:: TASK TO COMPLETE ::
Filtering the records below, copy only those lines that include the word "Femmes".

☆ ☆ ☆ ☆ ☆ ☆ ☆

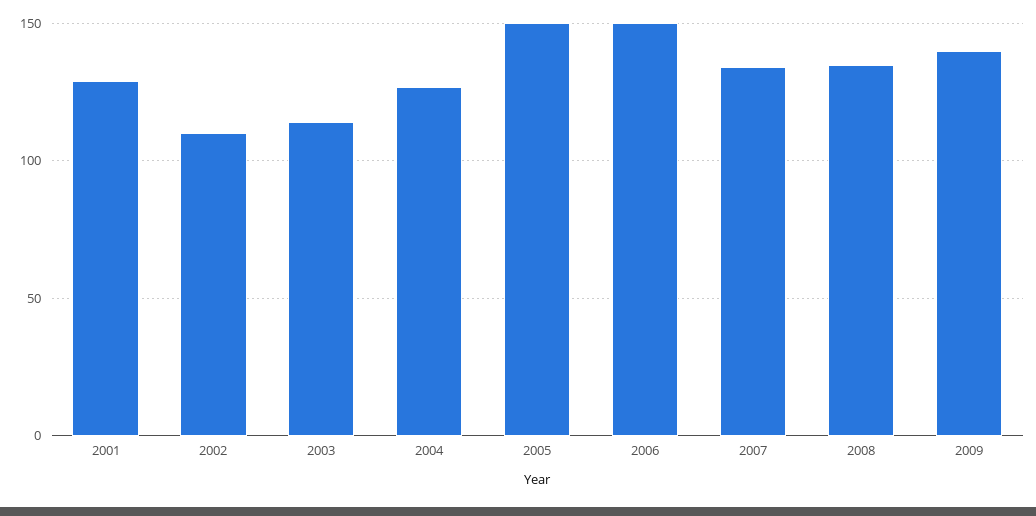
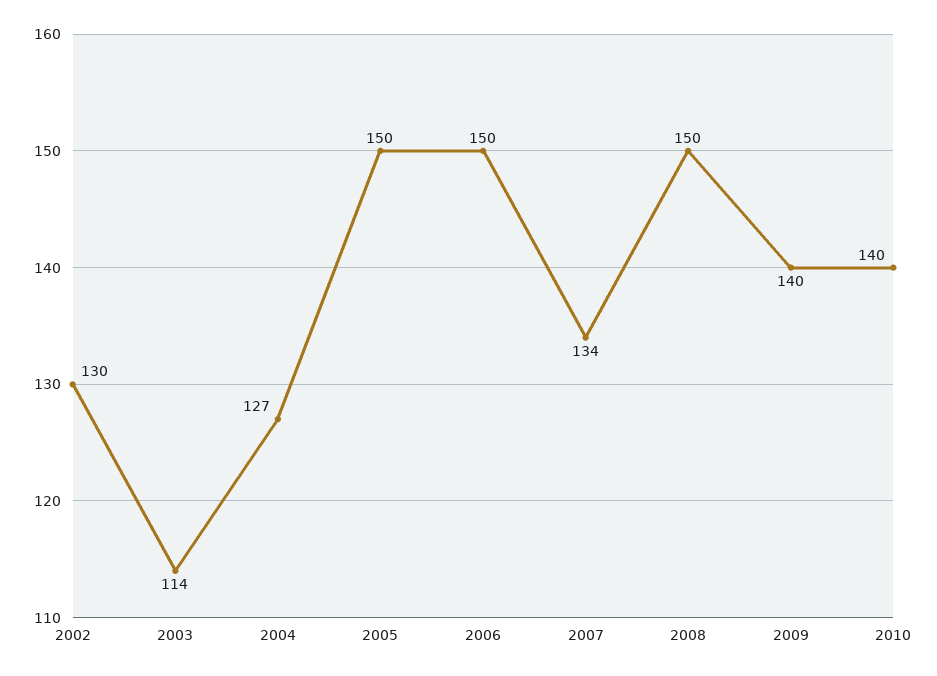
2001: 130 -> none
2002: 110 -> 130
2008: 135 -> 150
2010: none -> 140

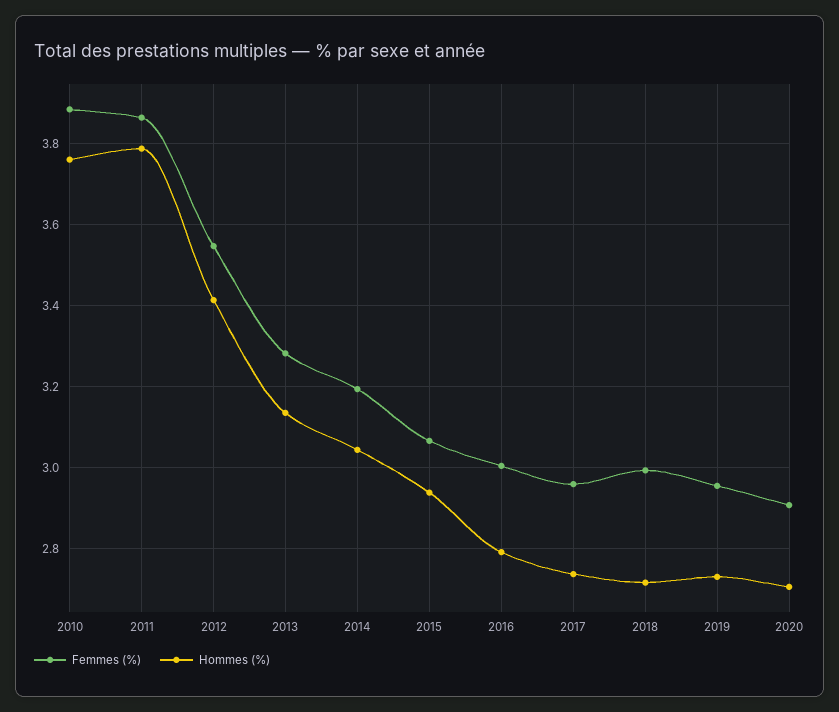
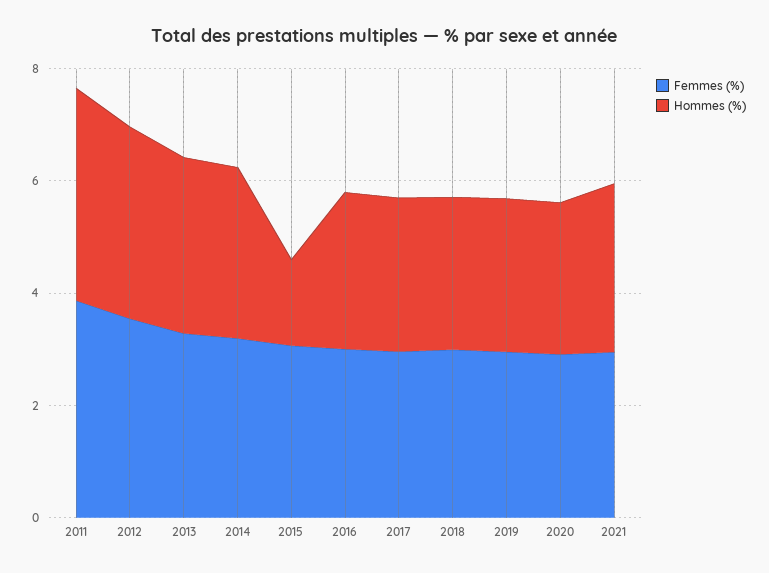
Femmes (%), 2010: 3.88 -> none
Hommes (%), 2010: 3.76 -> none
Hommes (%), 2015: 2.94 -> 1.5
Femmes (%), 2021: none -> 3
Hommes (%), 2021: none -> 3

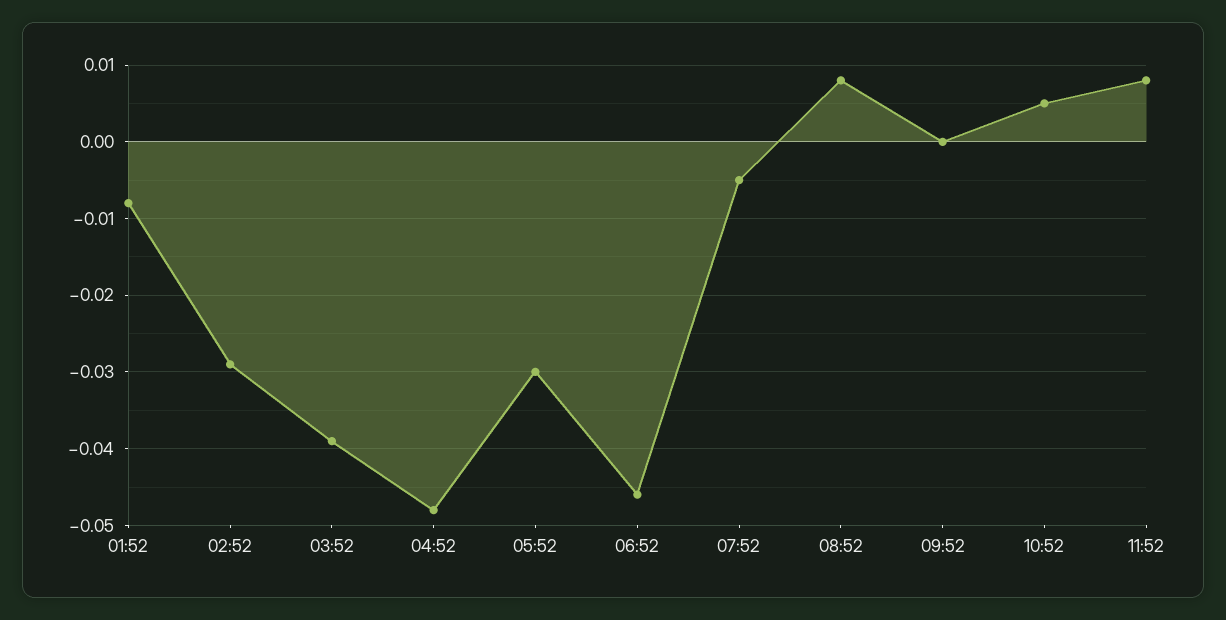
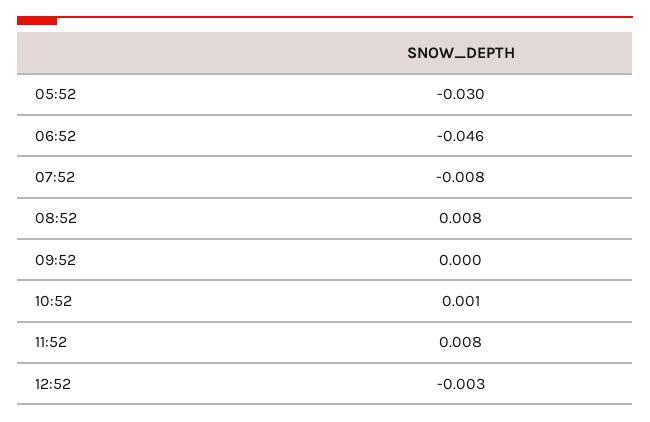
01:52: -0.008 -> none
02:52: -0.029 -> none
03:52: -0.039 -> none
04:52: -0.048 -> none
07:52: -0.005 -> -0.008
10:52: 0.005 -> 0.001
12:52: none -> -0.003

☆ ☆ ☆ ☆ ☆ ☆ ☆

:: RESPONSE TO THE EXERCISE ::
Femmes (%), 2010: 3.88 -> none
Femmes (%), 2021: none -> 3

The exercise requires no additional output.